2. Never never suggest partner made an error. Paradoxically, the more clear cut and obvious the fundamental mistake, the more important it is to avoid an inquest. They tend to become even more confused. Whereas saying nothing allows them to reboot their memory box and remember all the other basics programmed for years in their brains. A good example occurred whilst I was partnering a Polish sufferer just a few weeks ago. He correctly opened the weak two hearts with six hearts and 8 points. Yet only two hands previously, our Danish opponent had asked him what my opening bid of two spades meant – and then how many points I held. He had replied “five spades” and “at least 12 points” respectively to those questions. Causing great confusion to our opponents who were unaware of his condition.

That brings me on to the question of whether it is advisable to allow a sufferer to continue playing in a reputable club at that advanced stage of Alzheimers. The answer in this instance was NO. Because it affected the fairness of competition in that expat club in Fuengirola where players are transient and the standard high.

My answer was different four years ago when I was asked to play at a Dutch club with a victim whose infirmity was at a very advanced stage. That day I was determined to do well for this long standing English friend. The concentration level needed to achieve that end resulted in it being the most exhausting game I have ever played. Trying to work out the consistently inconsistent bids of my partner and then give a satisfactory explanation to our opponents was nigh impossible.

To this day, it also ranks as the most exhilirating performance of my entire bridge career. At the end of the session, Max and I had just pipped his Spanish wife Maruxa (playing with Jane) to win. I was so thrilled for them that I bought all the other 35 players dinner and drinks at the venue. To extend the celebrations for this lovely man and his wife.

The heart-warming lessons to be learned from that event which took place at the Polo Club in Benalmadena in 2019 are twofold:

  1. Bridge players afflicted with Alzheimers can still play the cards well even when their bidding skills are non existent.

  2. Some of the greatest and most memorable days in a bridge player´s career can be when they are suffering from Alzheimers – or playing in a friendly club with a family atmosphere where everyone will rally round a carer who needs a break from looking after their beloved.


A nice positive way to end this article.


04h45 on 31/8/23

Playing with ALZHEIMER`s

In the latest census, the population of Tenerife was registered as 949,471. A recent Canaries TV news report estimated that at least one in 74 of the population suffers from Alzheimers.  

It is no secret that we currently have a sufferer playing in the ACES club. He knows himself that it is now at a fairly advanced stage where he frequently cannot remember which is the trump suit.

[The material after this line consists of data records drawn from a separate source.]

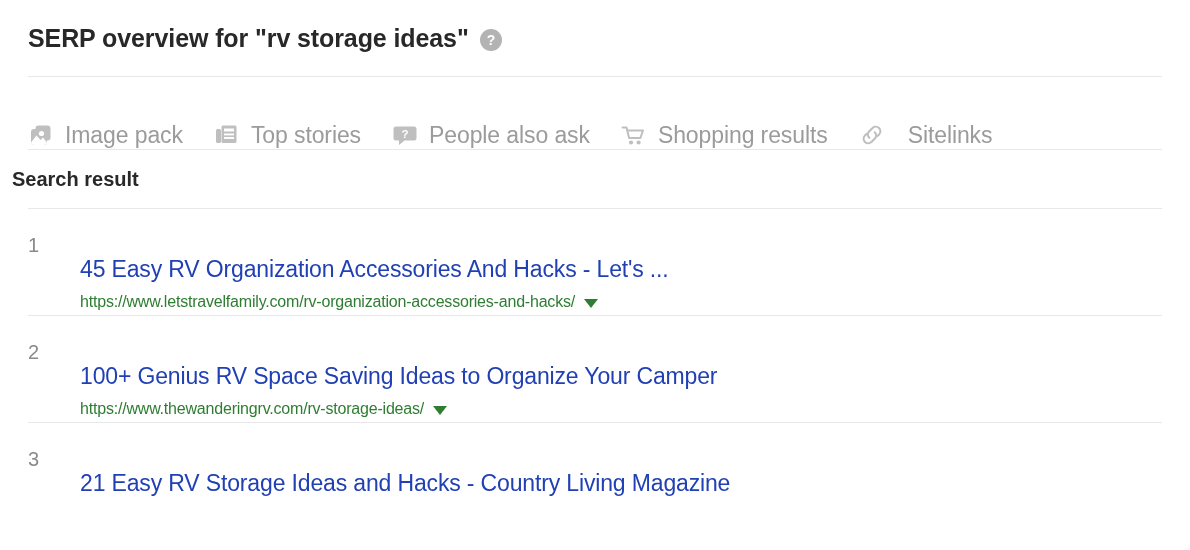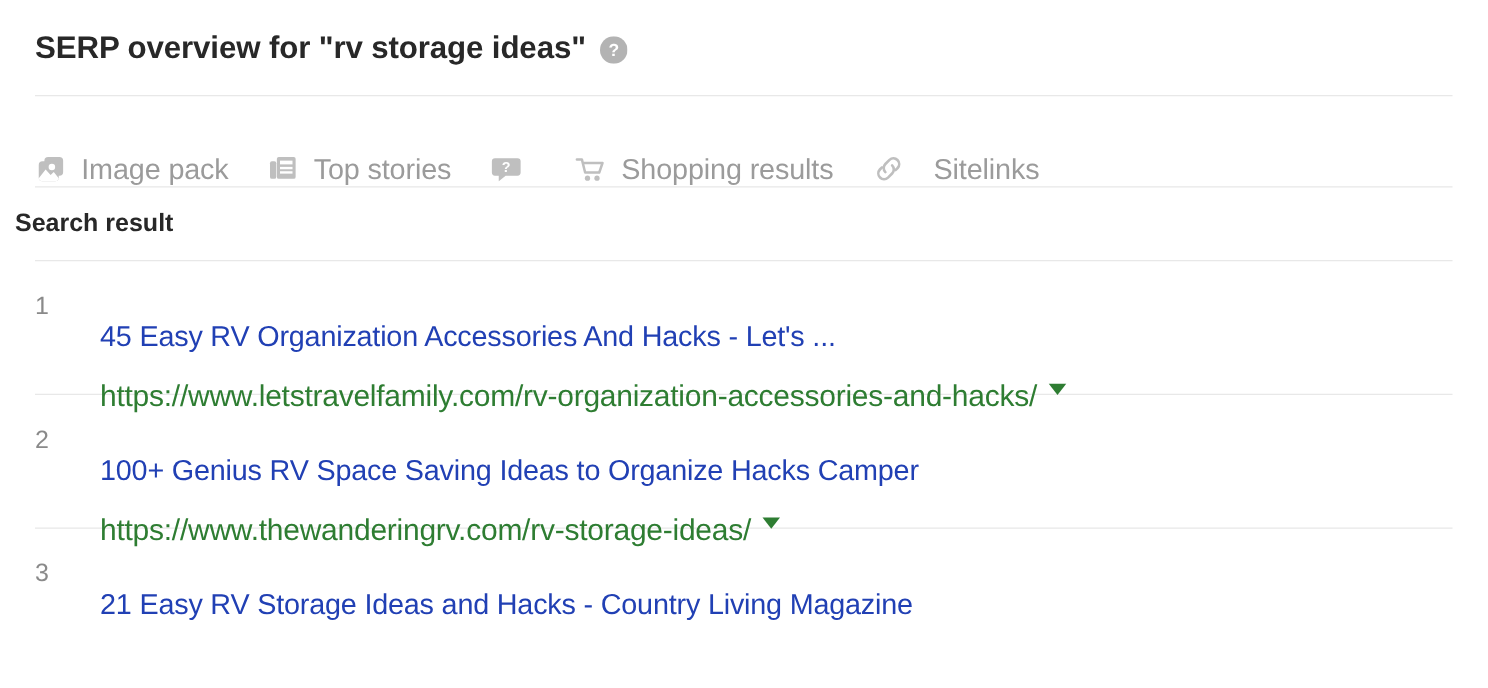"People also ask" span.feature-label { html: none -> <span>People also ask</span> }
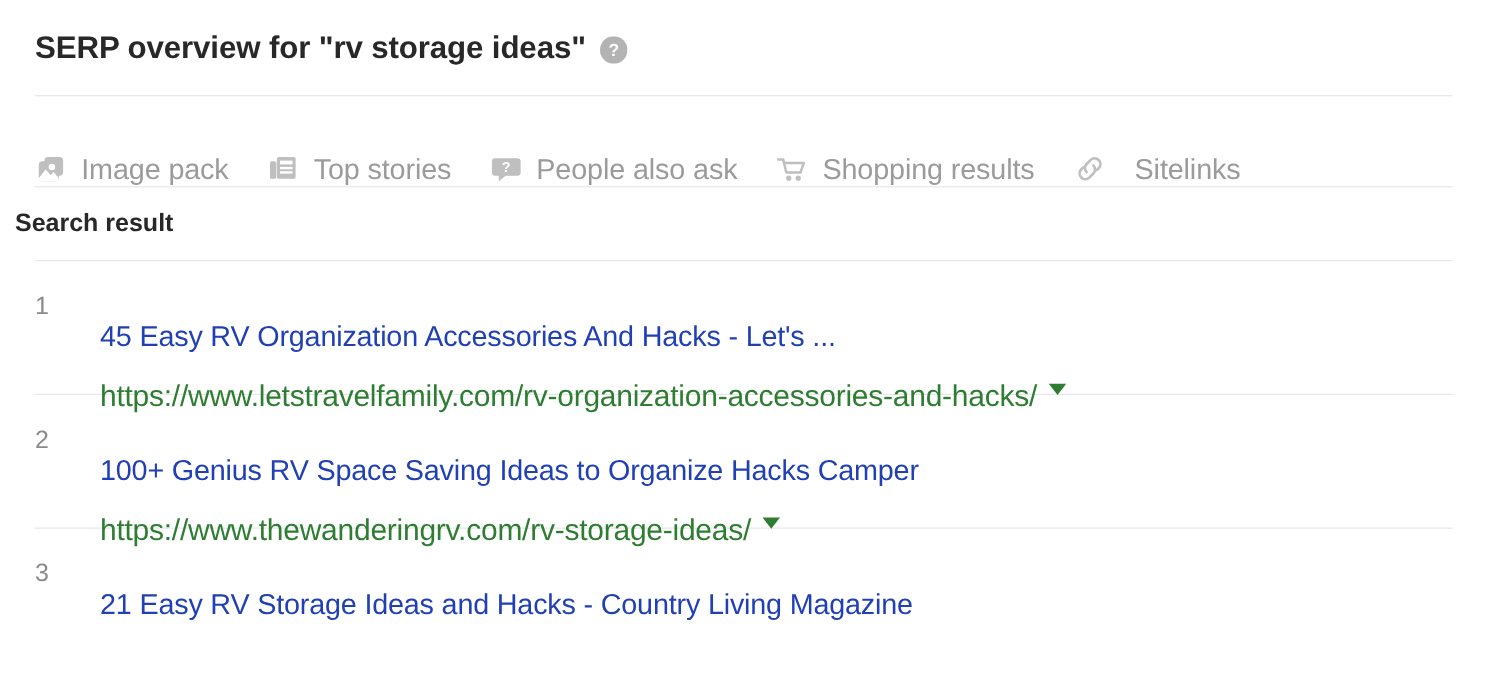"https://www.letstravelfamily.com/rv-orga" .result-url { font-size: 24px -> 16px; margin-top: 16px -> none }
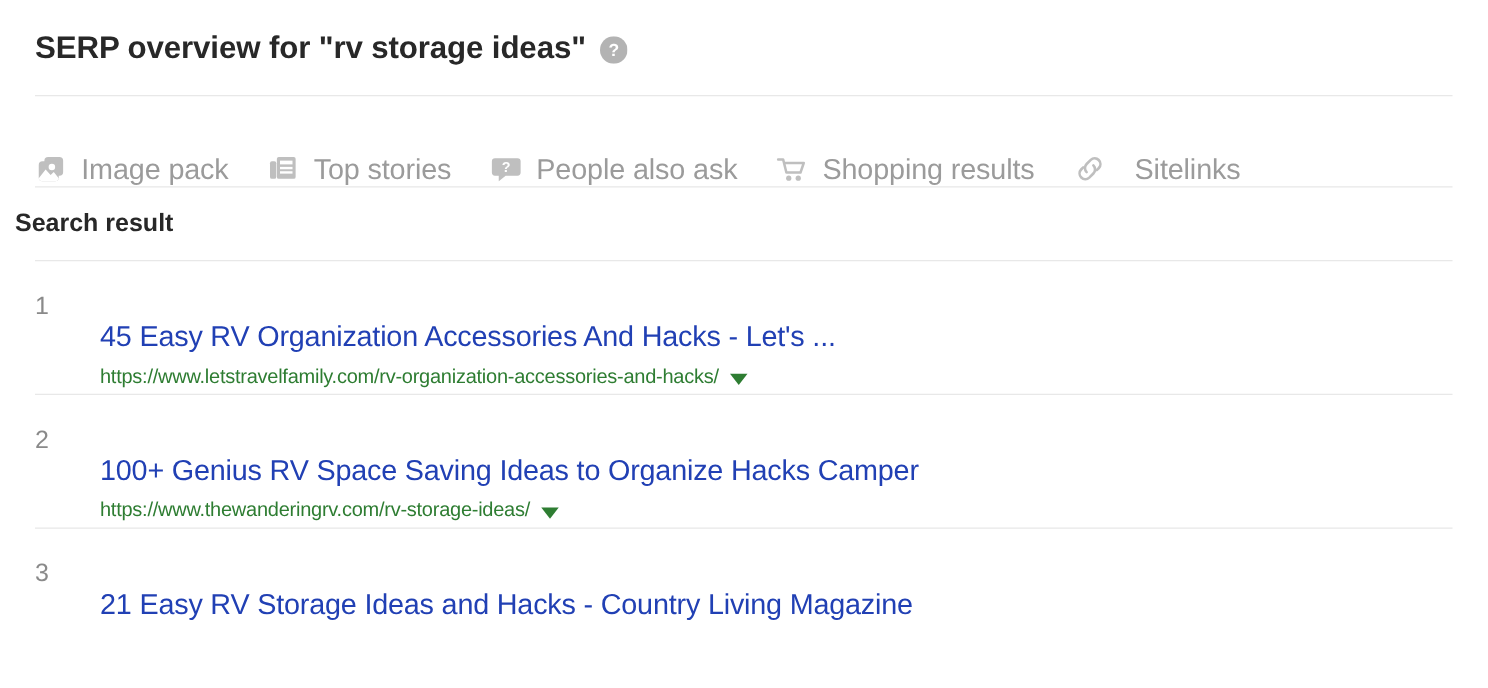"100+ Genius RV Space Saving" span.result-title { text: Hacks -> Your }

How much longer he continues to be able to play competitive bridge depends on the support he might expect from his long term friends as the condition deteriorates.

I appreciate that partnering a sufferer at that stage of his illness can be a Herculean task for the partner. Understandably, it can also be embarrassing for the adversaries.

But let us not forget that playing bridge gives the mental stimulus the sufferer needs. Not just to improve quality of life, but to extend lives by stimuilating the brain and thus slowing the progression of the ailment. One of the advantages of playing at ACES is that it only requires two supportive players (plus yours truly) to enable a sufferer to carry on playing. It may surprise some to know that this objective can even be achieved whilst participating in competitions I occasionally run where noone changes tables. Only the boards move.

As part of a research project at Sterling University conducted by the World Bridge Federation, I have written several other articles on this subject. They give a greater insight into the way of thinking of bridge playing sufferers and are available on request.